[CONVERT] Crawler Converters (Forumer, ZetaBoards, etc.)

Converting from other board software? Good decision! Need help? Have a question about a convertor? Wish to offer a convertor package? Post here.
Scam Warning
Locked
User avatar
PPV
Registered User
Posts: 57
Joined: Tue Sep 30, 2008 3:08 am

Re: [CONVERT] Crawler Converters (Forumer, ZetaBoards, etc.)

Post by PPV »

Hey there nneonneo!

You helped me 2 years ago with moving a huge IF forum. Thanks again for that!

But now I would like to backup a single thread from another forum. The thread is a big one (300 000 replies) and the forum is a public one. But the kicker is, the forum is vbulletin.

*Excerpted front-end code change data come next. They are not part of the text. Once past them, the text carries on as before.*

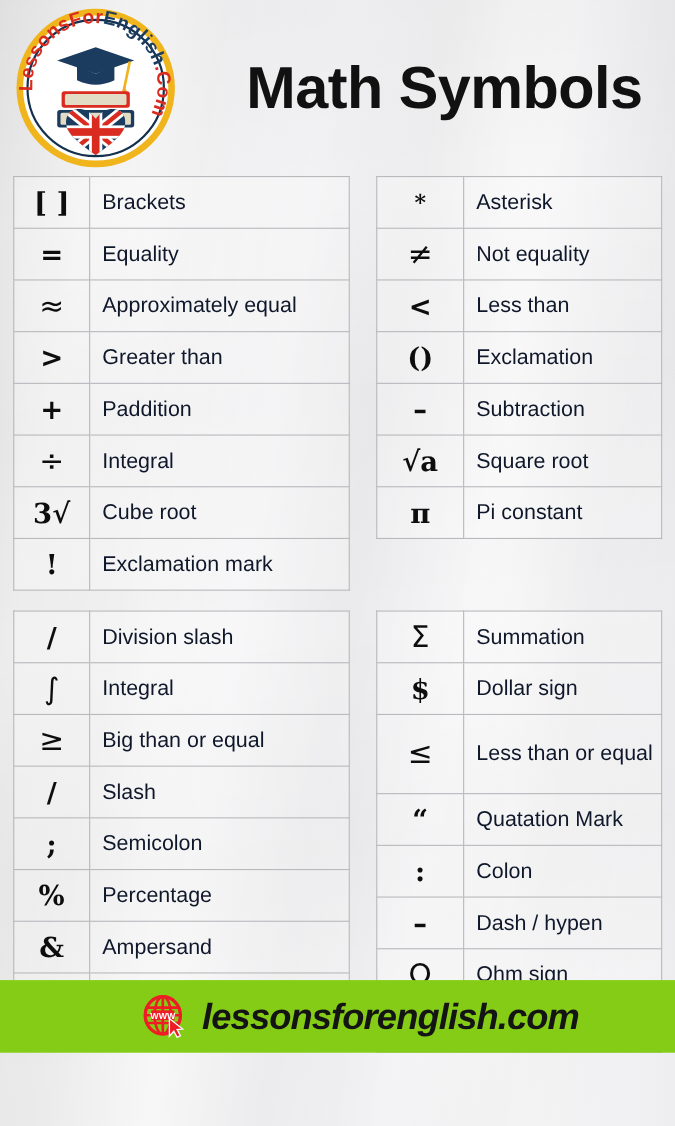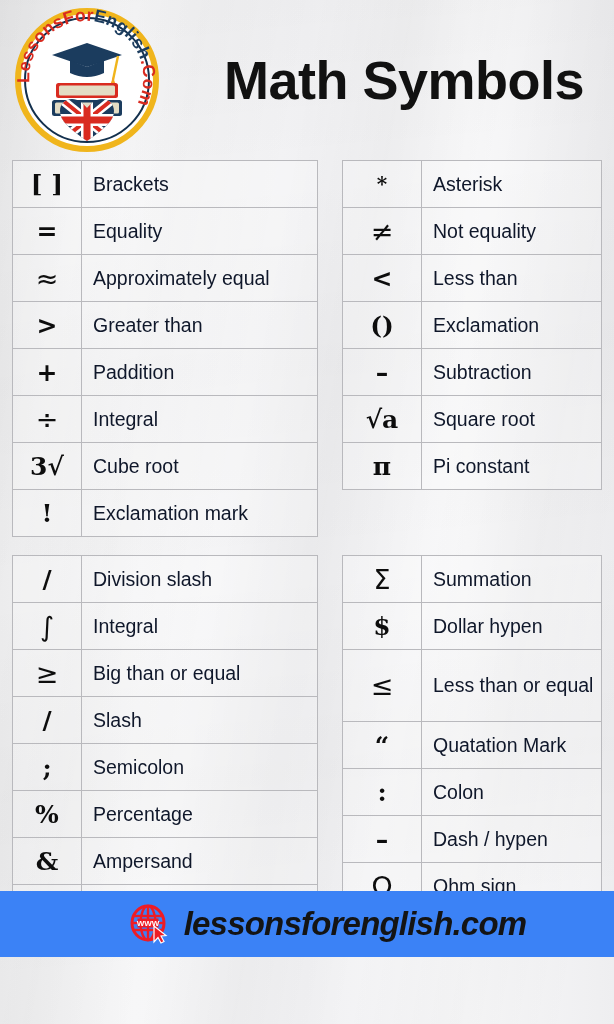--- a/index.html
+++ b/index.html
@@ -312,7 +312,7 @@
             </tr>
             <tr>
               <td class="sym serif">$</td>
-              <td class="desc">Dollar hypen</td>
+              <td class="desc">Dollar sign</td>
             </tr>
             <tr class="tall">
               <td class="sym math">≤</td>

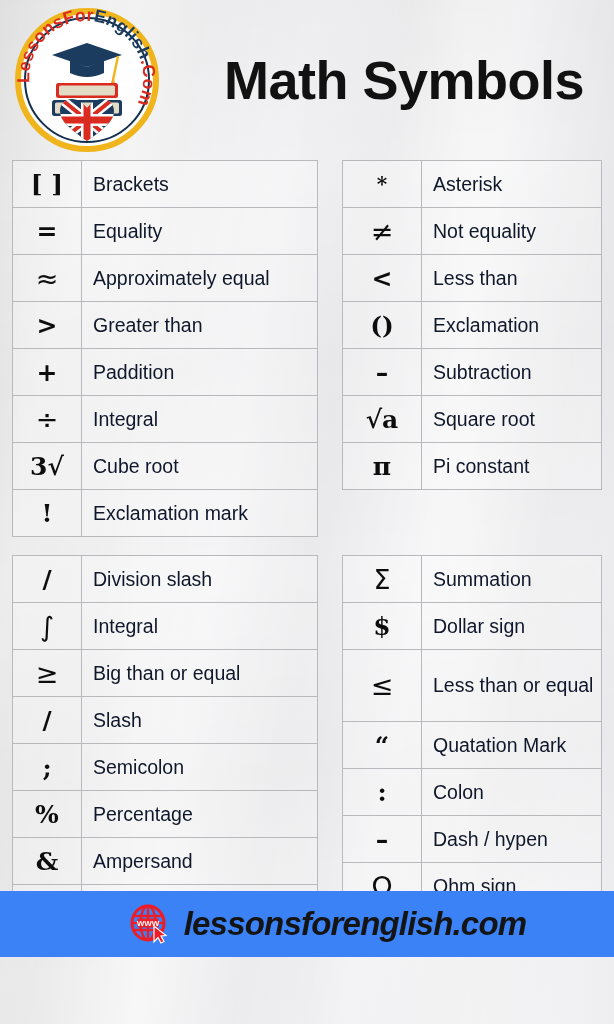--- a/index.html
+++ b/index.html
@@ -118,7 +118,7 @@
     right: 0;
     bottom: 0;
     height: 66px;
-    background: #3b82f6;
+    background: #84cc16;
     display: flex;
     align-items: center;
     justify-content: center;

Is there any way one of your script could be modified to do that? I'd be willing to get my hand dirty and code that thing, I'd only need a bit of guidance.

Thanks for the help!

nneonneo
Registered User
Posts: 549
Joined: Sun Apr 30, 2006 1:42 am

Re: [CONVERT] Crawler Converters (Forumer, ZetaBoards, etc.)

Post by nneonneo »

The converters as written are probably overkill for backing up a single thread. The basic idea for one topic is pretty simple:

1) download the first topic page, and determine the number of pages in the thread based on that (this requires a regular expression which can find the last page number from the HTML)
2) download the remaining topic pages, parsing all of the posts out of each page into a simpler form with a regular expression (or some other method, but regular expressions tend to be the simplest)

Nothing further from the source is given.